» Exercise prompt
Please keep to the lines below from the one with "(210, 137) none" through the one with "[495,155,839,170] ODF_Spreadsheet::getContentBody($document); ->", and restate them word for word, ends included.
*** Data for the task Section Begins ***
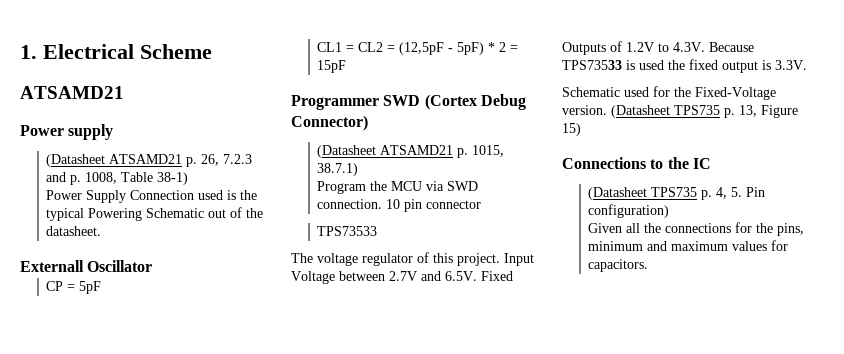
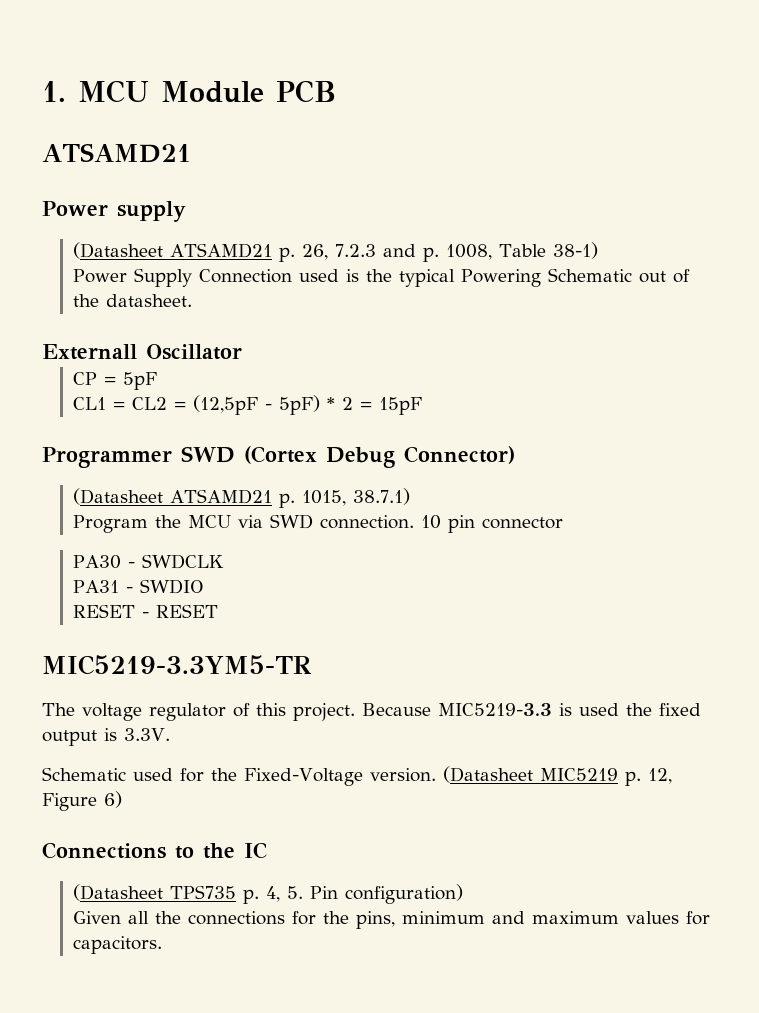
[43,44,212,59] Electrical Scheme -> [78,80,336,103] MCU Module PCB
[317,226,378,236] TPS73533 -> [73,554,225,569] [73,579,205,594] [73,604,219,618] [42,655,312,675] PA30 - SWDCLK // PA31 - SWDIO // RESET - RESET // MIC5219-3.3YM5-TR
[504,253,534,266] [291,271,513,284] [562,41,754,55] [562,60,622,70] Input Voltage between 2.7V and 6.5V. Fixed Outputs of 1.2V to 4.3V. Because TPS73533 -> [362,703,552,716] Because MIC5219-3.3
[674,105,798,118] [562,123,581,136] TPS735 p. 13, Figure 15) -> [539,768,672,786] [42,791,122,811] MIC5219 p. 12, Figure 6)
*** Data for the task Section Ends ***
*** Data for the task Section Begins ***
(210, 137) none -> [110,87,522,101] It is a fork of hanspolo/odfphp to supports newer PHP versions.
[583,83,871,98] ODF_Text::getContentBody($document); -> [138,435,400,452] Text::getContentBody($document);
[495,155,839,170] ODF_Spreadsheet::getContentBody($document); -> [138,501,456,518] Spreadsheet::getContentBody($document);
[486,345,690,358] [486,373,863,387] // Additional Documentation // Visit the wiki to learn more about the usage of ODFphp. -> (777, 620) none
*** Data for the task Section Ends ***
» Task answer
(210, 137) none -> [110,87,522,101] It is a fork of hanspolo/odfphp to supports newer PHP versions.
[583,83,871,98] ODF_Text::getContentBody($document); -> [138,435,400,452] Text::getContentBody($document);
[495,155,839,170] ODF_Spreadsheet::getContentBody($document); -> [138,501,456,518] Spreadsheet::getContentBody($document);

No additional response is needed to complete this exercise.